I’m sitting in front of my computer, fully immersed in that work-from-home life, surrounded by empty tea cups, wearing sweatpants from my university days and a t-shirt featuring my favourite musical, staring at a blank page. This is not an episode of writer’s block but something much worse. The blank page doesn’t look like a canvas but more like a form I need to fill out. I find myself wondering, is this it? Is this what all the drafts, late nights, and pushing through all the self-doubt has come to? I actually have a permanent acne scar under my nose from resting my face on my left hand whenever it seemed like I’d never find the words. Anyways. As I continue to stare at the screen, I become keenly aware of my eyes nervously darting to the right every few seconds to see if an email filled with revisions has come in, like a bad habit. So I close the laptop, Slack online status be damned, and go for a walk. I feel cheated.


Where’s the clarity that cowboy promised me? Wasn’t I supposed to enjoy a great sense of freedom at this point? Seriously, what happened. Did I miss something? Or—and this would be tragic—did I not choose the right “one thing” for me?


The sun sets, I settle in and do what any person going through a small but heavy personal crisis would do. I open Netflix. First up on my list of recommendations, a movie called Chef. Written, directed, and starring Jon Favreau, it’s about a guy who has a devastating review written about him and goes on an epic food truck adventure where he rediscovers his passion again by cooking for himself. He experiments with different flavours, cooks recipes he’s always wanted to cook, and sees firsthand how his food makes people happy.


There’s a scene at the beginning of the food truck adventure where Jon Favreau’s character has a one-on-one with his son. He asks, in reference to cooking, “Is this boring to you?” His son replies, “No, I like it.” And he comes back with, “Yeah, well, I love it. ... I might not do everything great in my life. ... But I’m good at this. ... I get to touch people’s lives with what I do. And it keeps me going and I love it.” Whoa. I remember that feeling. I remember when it kept me going from one project to the next. I remember when it came from the satisfaction of creating something from nothing. I remember when it was about seeing that smile on their face because what I gave them was exactly what they wanted to say and now they have the words for it. But now—and I hate to admit this—what keeps me going is the competition. I want to know where I stand against other people. I want the 5 star reviews to come in. I’ll even let unsubstantiated feelings of inadequacy keep me up at night under the guise of “motivation.” Not great.
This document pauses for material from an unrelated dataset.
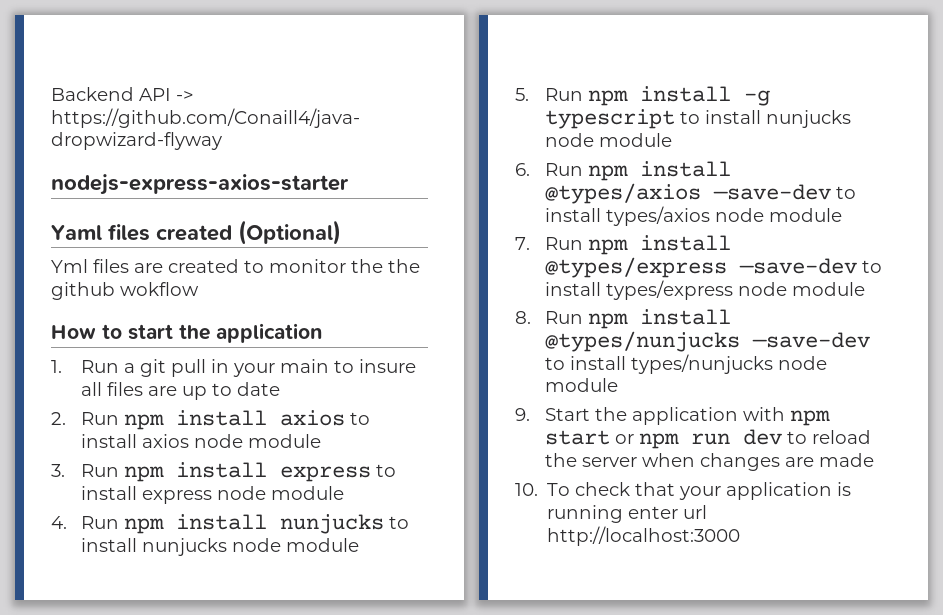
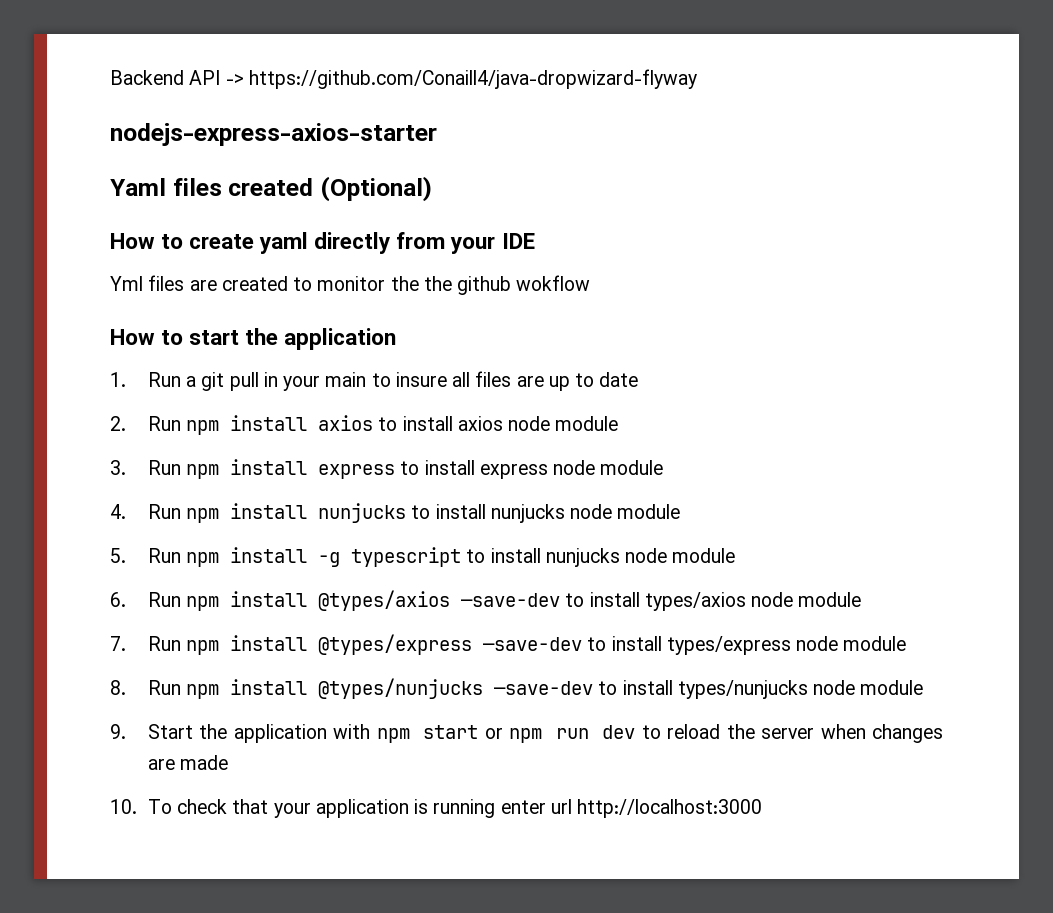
+ How to create yaml directly from your IDE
After the credits roll, a behind-the-scenes clip comes up. It features chef Roy Choi explaining the art of cooking a grilled cheese sandwich. He says, “Nothing else exists except this. This is the only thing that exists in this world right now. If you fuck this up, everything sucks in the world.” Whoa. Whoa. Whoa. I’ve never felt that way about melting a sandwich but I know I used to feel that way about writing. And I want that back in my life.


I have my one thing. All I need to do is find my food truck adventure.